DATA IN THIS EXERCISE:
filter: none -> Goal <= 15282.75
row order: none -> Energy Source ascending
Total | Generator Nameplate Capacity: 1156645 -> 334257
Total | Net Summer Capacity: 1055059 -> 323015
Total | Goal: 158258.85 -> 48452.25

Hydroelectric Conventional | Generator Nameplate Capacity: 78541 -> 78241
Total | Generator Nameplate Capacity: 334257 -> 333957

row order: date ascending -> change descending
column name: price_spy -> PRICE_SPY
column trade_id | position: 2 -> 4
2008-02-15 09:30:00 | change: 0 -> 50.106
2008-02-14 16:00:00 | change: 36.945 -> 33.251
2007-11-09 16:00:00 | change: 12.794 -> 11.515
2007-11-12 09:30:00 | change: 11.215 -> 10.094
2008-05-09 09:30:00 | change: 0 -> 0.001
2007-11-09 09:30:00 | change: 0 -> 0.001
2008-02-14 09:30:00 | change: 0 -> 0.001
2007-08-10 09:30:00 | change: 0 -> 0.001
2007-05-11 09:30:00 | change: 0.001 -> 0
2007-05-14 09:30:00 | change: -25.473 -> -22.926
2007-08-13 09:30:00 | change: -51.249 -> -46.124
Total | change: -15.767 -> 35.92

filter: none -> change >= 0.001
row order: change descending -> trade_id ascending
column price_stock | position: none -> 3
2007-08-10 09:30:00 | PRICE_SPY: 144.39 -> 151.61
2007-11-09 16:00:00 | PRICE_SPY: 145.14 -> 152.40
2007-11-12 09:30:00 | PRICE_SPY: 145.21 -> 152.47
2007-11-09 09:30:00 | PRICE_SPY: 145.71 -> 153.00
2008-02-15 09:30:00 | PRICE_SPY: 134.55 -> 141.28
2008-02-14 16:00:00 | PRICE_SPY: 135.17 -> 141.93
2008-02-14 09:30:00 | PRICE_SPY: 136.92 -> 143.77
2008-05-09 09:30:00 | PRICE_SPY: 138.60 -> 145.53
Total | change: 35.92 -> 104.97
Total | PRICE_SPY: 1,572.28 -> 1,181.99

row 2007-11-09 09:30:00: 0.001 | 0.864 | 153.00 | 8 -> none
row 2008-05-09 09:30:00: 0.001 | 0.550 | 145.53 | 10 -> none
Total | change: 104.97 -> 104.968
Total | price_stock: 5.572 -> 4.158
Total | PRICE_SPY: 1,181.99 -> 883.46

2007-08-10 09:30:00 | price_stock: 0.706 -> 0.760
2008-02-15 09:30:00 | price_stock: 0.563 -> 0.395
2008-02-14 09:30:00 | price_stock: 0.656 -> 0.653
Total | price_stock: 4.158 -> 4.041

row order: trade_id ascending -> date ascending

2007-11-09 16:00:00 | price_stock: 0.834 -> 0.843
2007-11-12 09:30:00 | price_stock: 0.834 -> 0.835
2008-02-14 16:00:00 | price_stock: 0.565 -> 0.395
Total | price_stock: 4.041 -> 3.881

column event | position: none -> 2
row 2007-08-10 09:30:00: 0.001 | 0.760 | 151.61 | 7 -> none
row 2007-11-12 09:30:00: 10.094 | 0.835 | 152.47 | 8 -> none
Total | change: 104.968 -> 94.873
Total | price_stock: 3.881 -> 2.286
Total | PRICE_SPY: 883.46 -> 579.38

HOW TO COMPLETE THIS TASK: Among the lines above, show every one that contains the string "position".

EXERCISE ANSWER:
column trade_id | position: 2 -> 4
column price_stock | position: none -> 3
column event | position: none -> 2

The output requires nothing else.